We actually once had an article where we discussed the time in physics (we will provide the link to this article in the comment section below) [14]. Specifically, while time can be dilated as a result of Einstein’s Theory of Special Relativity, it is actually fundamentally constant in relation to the changes of reality. For example, a second is defined as a half-life of a radioactive element (for further details, please read the article on the link №14). So therefore, in some aspects, 1 second is still 1 second.
As for the perception of time, it is, by definition, something that is created by our cognitive system and, thus, is prone to errors and illusions. Sometimes 1 second may feel longer than another second.

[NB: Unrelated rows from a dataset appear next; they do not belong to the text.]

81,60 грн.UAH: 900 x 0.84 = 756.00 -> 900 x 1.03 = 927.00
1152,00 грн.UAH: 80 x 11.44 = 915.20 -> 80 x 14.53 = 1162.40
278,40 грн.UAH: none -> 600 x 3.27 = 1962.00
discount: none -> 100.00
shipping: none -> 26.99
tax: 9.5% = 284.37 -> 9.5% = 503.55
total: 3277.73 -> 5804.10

The most canonical example for this is the Kappa effect, also known as the “perceptual time dilation”, is a temporal perceptual illusion that can arise when observers judge the elapsed time between sensory stimuli applied sequentially at different locations [15].

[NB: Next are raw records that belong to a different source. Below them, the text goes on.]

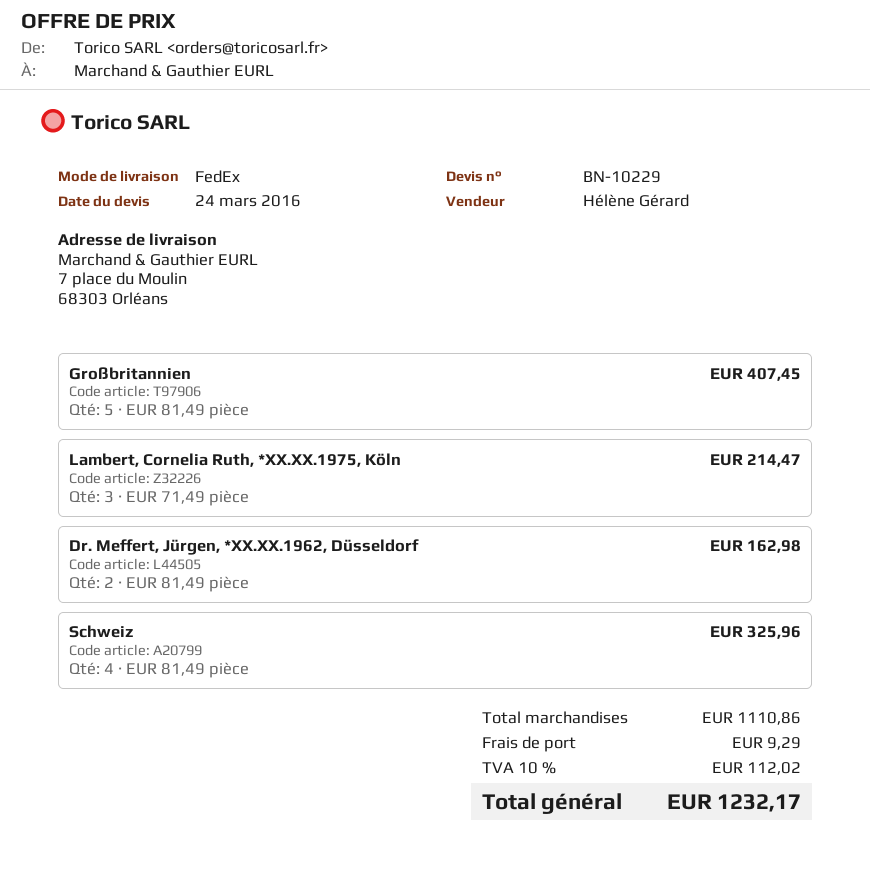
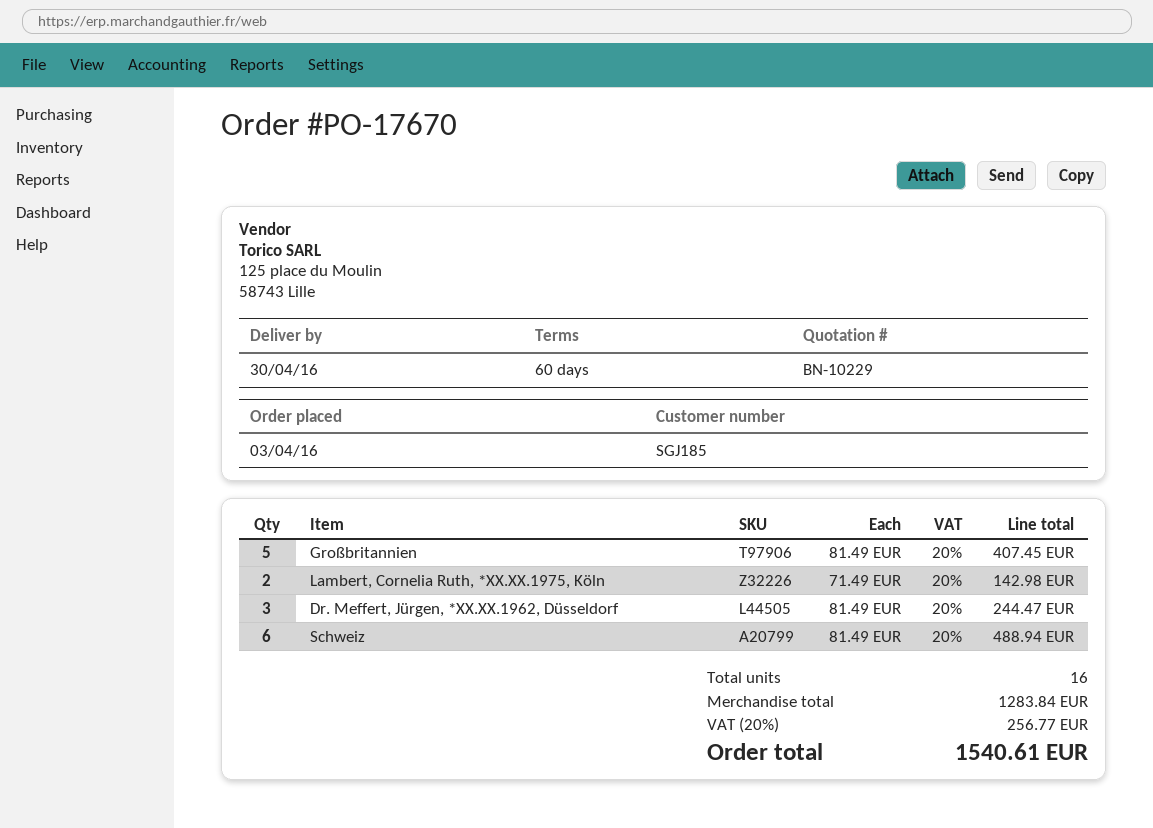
Lambert, Cornelia Ruth, *XX.XX.1975, Köln: 3 x 71.49 = 214.47 -> 2 x 71.49 = 142.98
Dr. Meffert, Jürgen, *XX.XX.1962, Düsseldorf: 2 x 81.49 = 162.98 -> 3 x 81.49 = 244.47
Schweiz: 4 x 81.49 = 325.96 -> 6 x 81.49 = 488.94
subtotal: 1110.86 -> 1283.84
shipping: 9.29 -> none
tax: 10% = 112.02 -> 20% = 256.77
total: 1232.17 -> 1540.61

For example, supposed there are 3 light bulbs that are attached to the 3 points A, B and C. The distance from A to B is farther than that from B to C. With these 3 light bulbs blinking constantly with equal interval (for example, light bulb A is turned on and off, and then light bulb B is turned on and off, and after that light bulb C is turned on and off; each blinking process takes the exact same amount of time). Here, while in reality the blinking intervals between the light bulbs are exactly the same, the observers will perceive the interval between the light bulbs A and B to be longer than that between the light bulbs B and C.
For a good explanation for this phenomenon, you can refer to the Constant Velocity Expectation hypothesis. According to which, our brain has automatically considered the blinking process of the light bulbs as an uniform motion with constant velocity, and as the intervals between the light bulbs are different, the time duration of such motion would somehow become… different (based on the simple formula: Time = distance/velocity) [16]. This built-in algorithm is highly useful in most cases, but also becomes a loophole for errors in some special cases.

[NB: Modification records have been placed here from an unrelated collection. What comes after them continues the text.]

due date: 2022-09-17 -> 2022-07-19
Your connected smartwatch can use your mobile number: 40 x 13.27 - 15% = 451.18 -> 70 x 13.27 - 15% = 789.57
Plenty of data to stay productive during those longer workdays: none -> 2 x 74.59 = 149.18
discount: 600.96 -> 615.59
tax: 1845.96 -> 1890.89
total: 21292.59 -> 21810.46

What’s even more fascinating, the Kappa effect can actually vary depending on how the experiment is designed. For example, the faster the blinking processes take place, the more clearly perceptible this effect will become. Another example is when the light bulbs are arranged in a vertical line, the effects will be stronger if the light bulbs A to C are arranged in a top-to-bottom order instead of the other way around (this might have stemmed from the expectation of a downward acceleration in complement with gravity) [17].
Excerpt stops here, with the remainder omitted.